[Start of Attachment]
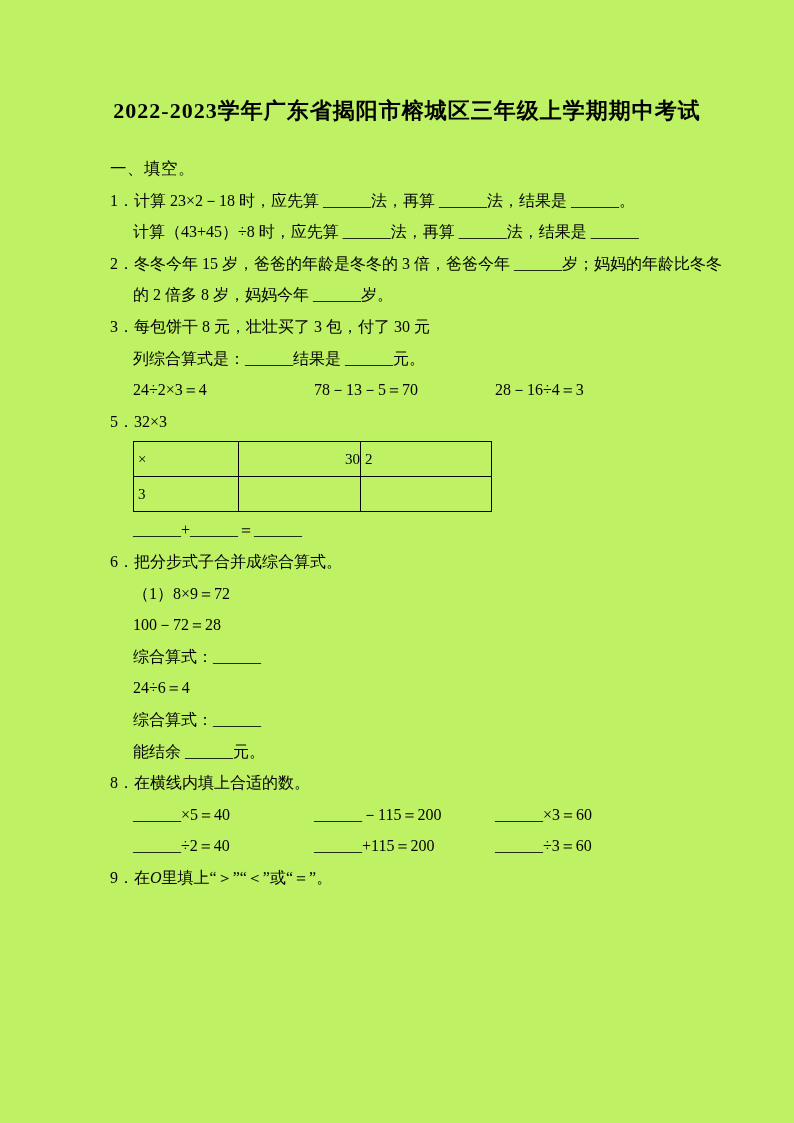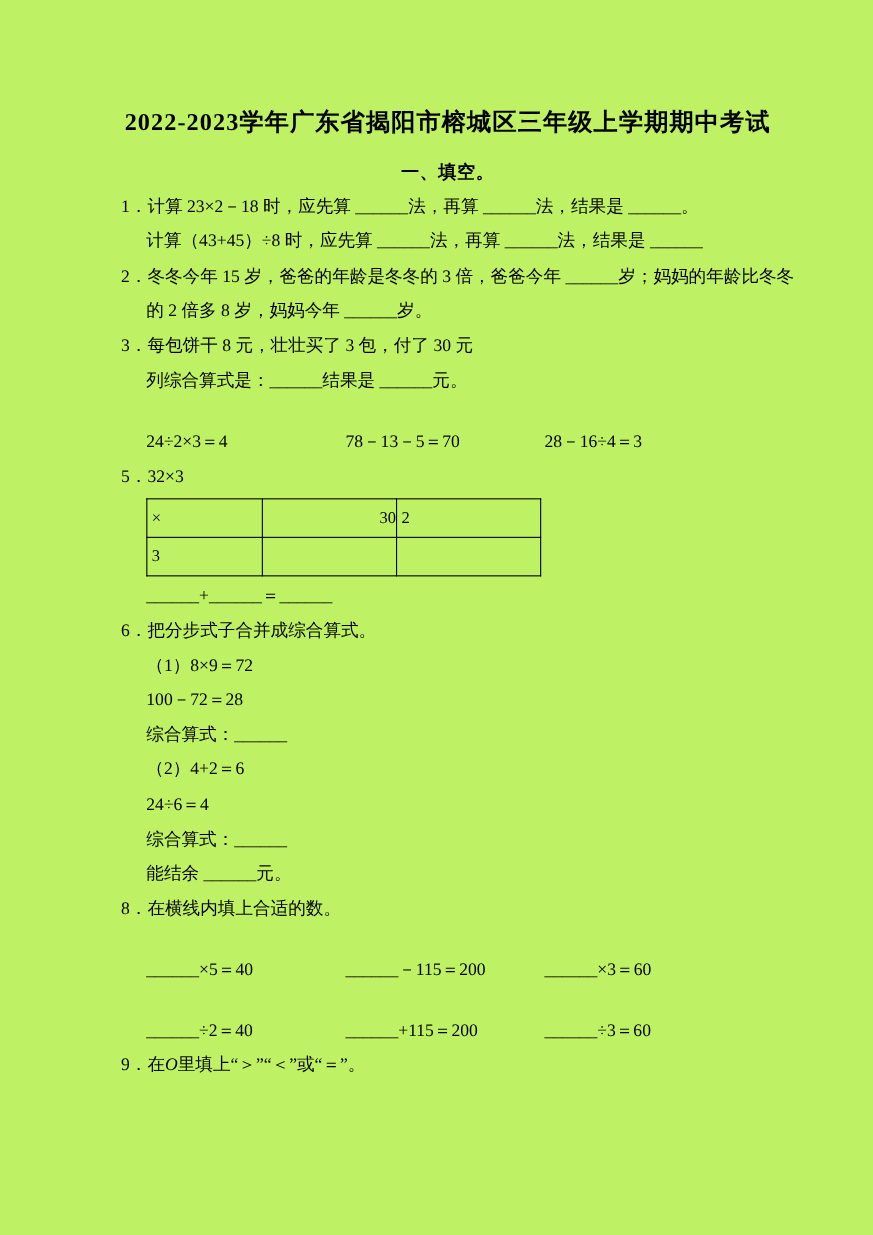--- a/index.html
+++ b/index.html
@@ -18,34 +18,33 @@
   .title{
     font-size:22px;
     font-weight:bold;
     text-align:center;
     line-height:45px;
     white-space:nowrap;
     letter-spacing:1px;
   }
   .section-heading{
     font-size:16.5px;
-    font-weight:bold;
+    font-weight:normal;
     line-height:31.6px;
-    margin-top:8px;
+    margin-top:20px;
     letter-spacing:0.5px;
-    text-align:center;
   }
   p.line{
     margin:0;
     line-height:31.6px;
     white-space:nowrap;
   }
   .indent{padding-left:23px;}
   .eq-col{display:inline-block;width:181px;}
-  .eq-col.last{width:auto;margin-top:24px;}
+  .eq-col.last{width:auto;}
   table.mult{
     border-collapse:collapse;
     margin:4px 0 2px 23px;
     table-layout:fixed;
   }
   table.mult td{
     border:1px solid #000;
     height:34px;
     padding:0 0 0 4px;
     font-size:15px;
@@ -95,21 +94,20 @@
     </tr>
   </tbody>
     </table>
 
   <p class="line indent">______+______＝______</p>
 
   <p class="line">6．把分步式子合并成综合算式。</p>
   <p class="line indent">（1）8×9＝72</p>
   <p class="line indent">100－72＝28</p>
   <p class="line indent">综合算式：______</p>
-  <p class="line indent">（2）4+2＝6</p>
   <p class="line indent">24÷6＝4</p>
   <p class="line indent">综合算式：______</p>
 
   <p class="line indent">能结余 ______元。</p>
 
   <p class="line">8．在横线内填上合适的数。</p>
   <p class="line indent">
     <span class="eq-col">______×5＝40</span><span class="eq-col">______－115＝200</span><span class="eq-col last">______×3＝60</span>
   </p>
   <p class="line indent">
[End of Attachment]
→ ABOUT THIS TASK: Wherever the string "padding" is found in the listing above, copy the line that contains it.

→ RESULT BELOW:
   .indent{padding-left:23px;}
     padding:0 0 0 4px;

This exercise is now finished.